Collection entries
--
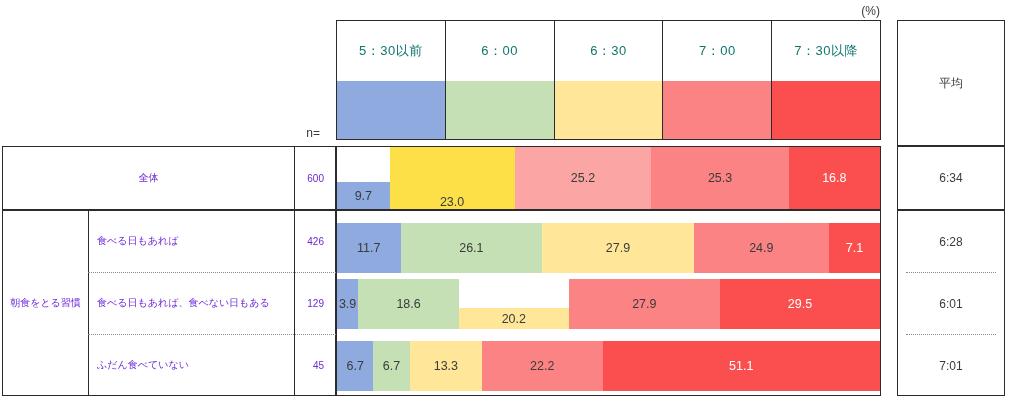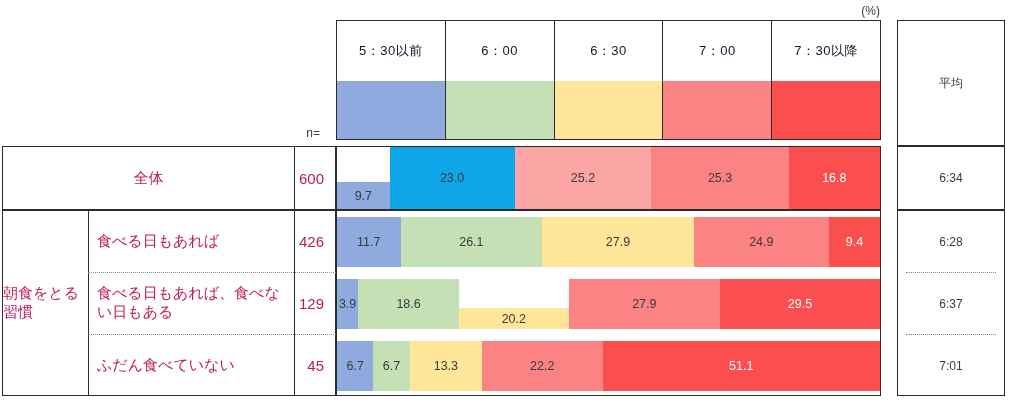--- a/index.html
+++ b/index.html
@@ -46,43 +46,43 @@
     display: flex;
     flex-direction: column;
   }
   .legend-text {
     height: 60px;
     display: flex;
     align-items: center;
     justify-content: center;
     font-size: 13px;
     letter-spacing: 0.5px;
-    color: #0f172a;
+    color: #0f766e;
     white-space: nowrap;
   }
   .legend-swatch {
     flex: 1 1 auto;
   }
 
   
   .n-eq {
     font-size: 12px;
     text-align: right;
     color: #3b3b3b;
   }
 
   
   .tbl-outer {
     border: 1px solid #2b2b2b;
   }
   .cell-text {
     display: flex;
     align-items: center;
-    font-size: 15px;
-    color: #be185d;
+    font-size: 10px;
+    color: #6d28d9;
   }
   .cell-center { justify-content: center; }
   .cell-left   { justify-content: flex-start; padding-left: 8px; }
   .cell-right  { justify-content: flex-end; padding-right: 12px; }
 
   .vline {
     border-left: 1px solid #2b2b2b;
   }
   .dotline {
     border-top: 1px dotted #8a8a8a;
@@ -174,52 +174,52 @@
   <div class="abs cell-text cell-right" style="left:294px; top:272px; width:42px; height:62px;">129</div>
 
   <div class="abs cell-text cell-left" style="left:89px; top:334px; width:205px; height:62px;">ふだん食べていない</div>
   <div class="abs cell-text cell-right" style="left:294px; top:334px; width:42px; height:62px;">45</div>
 
   <div class="abs bar-frame" style="left:336px; top:146px; width:545px; height:64px;">
     <div class="bar-row" id="bar-0">
         <div class="seg dark" style="background: rgb(142, 170, 222); width: 9.7%; margin-top: 35px;">
           <span>9.7</span>
         </div>
-        <div class="seg dark" style="background: #0ea5e9; width: 23%;">
+        <div class="seg dark" style="background: #fde047; width: 23%; align-items: flex-end;">
           <span>23.0</span>
         </div>
         <div class="seg dark" style="background: #fca5a5; width: 25.2%;">
           <span>25.2</span>
         </div>
         <div class="seg dark" style="background: rgb(252, 131, 131); width: 25.3%;">
           <span>25.3</span>
         </div>
         <div class="seg light" style="background: rgb(251, 78, 78); width: 16.8%;">
           <span>16.8</span>
         </div>
       </div>
   </div>
 
   <div class="abs bar-frame" style="left:336px; top:210px; width:545px; height:186px;">
-    <div style="position:absolute; left:0; top:6px; width:100%; height:50px;">
+    <div style="position:absolute; left:0; top:12px; width:100%; height:50px;">
       <div class="bar-row" id="bar-1">
           <div class="seg dark" style="background: rgb(142, 170, 222); width: 11.7%;">
             <span>11.7</span>
           </div>
           <div class="seg dark" style="background: rgb(197, 224, 180); width: 26.1%;">
             <span>26.1</span>
           </div>
           <div class="seg dark" style="background: rgb(255, 230, 153); width: 27.9%;">
             <span>27.9</span>
           </div>
           <div class="seg dark" style="background: rgb(252, 131, 131); width: 24.9%;">
             <span>24.9</span>
           </div>
           <div class="seg light" style="background: rgb(251, 78, 78); width: 9.4%;">
-            <span>9.4</span>
+            <span>7.1</span>
           </div>
         </div>
     </div>
     <div style="position:absolute; left:0; top:68px; width:100%; height:50px;">
       <div class="bar-row" id="bar-2">
           <div class="seg dark" style="background: rgb(142, 170, 222); width: 3.9%;">
             <span>3.9</span>
           </div>
           <div class="seg dark" style="background: rgb(197, 224, 180); width: 18.6%;">
             <span>18.6</span>
@@ -260,18 +260,18 @@
     <div class="avg-cell" style="width:100%; height:100%;">平均</div>
   </div>
 
   <div class="abs avg-box" style="left:897px; top:146px; width:108px; height:64px;">
     <div class="avg-cell" style="width:100%; height:100%;">6:34</div>
   </div>
 
   <div class="abs avg-box" style="left:897px; top:210px; width:108px; height:186px;">
     <div class="avg-cell" style="position:absolute; left:0; top:0; width:100%; height:62px;">6:28</div>
     <div class="abs dotline" style="left:8px; top:61px; width:90px; height:0;"></div>
-    <div class="avg-cell" style="position:absolute; left:0; top:62px; width:100%; height:62px;">6:37</div>
+    <div class="avg-cell" style="position:absolute; left:0; top:62px; width:100%; height:62px;">6:01</div>
     <div class="abs dotline" style="left:8px; top:123px; width:90px; height:0;"></div>
     <div class="avg-cell" style="position:absolute; left:0; top:124px; width:100%; height:62px;">7:01</div>
   </div>
 
 </div>
 
 </body></html>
--
(Task statement)
Produce a word-for-word copy of the records, omitting all images.

(Output)
--- a/index.html
+++ b/index.html
@@ -46,43 +46,43 @@
     display: flex;
     flex-direction: column;
   }
   .legend-text {
     height: 60px;
     display: flex;
     align-items: center;
     justify-content: center;
     font-size: 13px;
     letter-spacing: 0.5px;
-    color: #0f172a;
+    color: #0f766e;
     white-space: nowrap;
   }
   .legend-swatch {
     flex: 1 1 auto;
   }
 
   
   .n-eq {
     font-size: 12px;
     text-align: right;
     color: #3b3b3b;
   }
 
   
   .tbl-outer {
     border: 1px solid #2b2b2b;
   }
   .cell-text {
     display: flex;
     align-items: center;
-    font-size: 15px;
-    color: #be185d;
+    font-size: 10px;
+    color: #6d28d9;
   }
   .cell-center { justify-content: center; }
   .cell-left   { justify-content: flex-start; padding-left: 8px; }
   .cell-right  { justify-content: flex-end; padding-right: 12px; }
 
   .vline {
     border-left: 1px solid #2b2b2b;
   }
   .dotline {
     border-top: 1px dotted #8a8a8a;
@@ -174,52 +174,52 @@
   <div class="abs cell-text cell-right" style="left:294px; top:272px; width:42px; height:62px;">129</div>
 
   <div class="abs cell-text cell-left" style="left:89px; top:334px; width:205px; height:62px;">ふだん食べていない</div>
   <div class="abs cell-text cell-right" style="left:294px; top:334px; width:42px; height:62px;">45</div>
 
   <div class="abs bar-frame" style="left:336px; top:146px; width:545px; height:64px;">
     <div class="bar-row" id="bar-0">
         <div class="seg dark" style="background: rgb(142, 170, 222); width: 9.7%; margin-top: 35px;">
           <span>9.7</span>
         </div>
-        <div class="seg dark" style="background: #0ea5e9; width: 23%;">
+        <div class="seg dark" style="background: #fde047; width: 23%; align-items: flex-end;">
           <span>23.0</span>
         </div>
         <div class="seg dark" style="background: #fca5a5; width: 25.2%;">
           <span>25.2</span>
         </div>
         <div class="seg dark" style="background: rgb(252, 131, 131); width: 25.3%;">
           <span>25.3</span>
         </div>
         <div class="seg light" style="background: rgb(251, 78, 78); width: 16.8%;">
           <span>16.8</span>
         </div>
       </div>
   </div>
 
   <div class="abs bar-frame" style="left:336px; top:210px; width:545px; height:186px;">
-    <div style="position:absolute; left:0; top:6px; width:100%; height:50px;">
+    <div style="position:absolute; left:0; top:12px; width:100%; height:50px;">
       <div class="bar-row" id="bar-1">
           <div class="seg dark" style="background: rgb(142, 170, 222); width: 11.7%;">
             <span>11.7</span>
           </div>
           <div class="seg dark" style="background: rgb(197, 224, 180); width: 26.1%;">
             <span>26.1</span>
           </div>
           <div class="seg dark" style="background: rgb(255, 230, 153); width: 27.9%;">
             <span>27.9</span>
           </div>
           <div class="seg dark" style="background: rgb(252, 131, 131); width: 24.9%;">
             <span>24.9</span>
           </div>
           <div class="seg light" style="background: rgb(251, 78, 78); width: 9.4%;">
-            <span>9.4</span>
+            <span>7.1</span>
           </div>
         </div>
     </div>
     <div style="position:absolute; left:0; top:68px; width:100%; height:50px;">
       <div class="bar-row" id="bar-2">
           <div class="seg dark" style="background: rgb(142, 170, 222); width: 3.9%;">
             <span>3.9</span>
           </div>
           <div class="seg dark" style="background: rgb(197, 224, 180); width: 18.6%;">
             <span>18.6</span>
@@ -260,18 +260,18 @@
     <div class="avg-cell" style="width:100%; height:100%;">平均</div>
   </div>
 
   <div class="abs avg-box" style="left:897px; top:146px; width:108px; height:64px;">
     <div class="avg-cell" style="width:100%; height:100%;">6:34</div>
   </div>
 
   <div class="abs avg-box" style="left:897px; top:210px; width:108px; height:186px;">
     <div class="avg-cell" style="position:absolute; left:0; top:0; width:100%; height:62px;">6:28</div>
     <div class="abs dotline" style="left:8px; top:61px; width:90px; height:0;"></div>
-    <div class="avg-cell" style="position:absolute; left:0; top:62px; width:100%; height:62px;">6:37</div>
+    <div class="avg-cell" style="position:absolute; left:0; top:62px; width:100%; height:62px;">6:01</div>
     <div class="abs dotline" style="left:8px; top:123px; width:90px; height:0;"></div>
     <div class="avg-cell" style="position:absolute; left:0; top:124px; width:100%; height:62px;">7:01</div>
   </div>
 
 </div>
 
 </body></html>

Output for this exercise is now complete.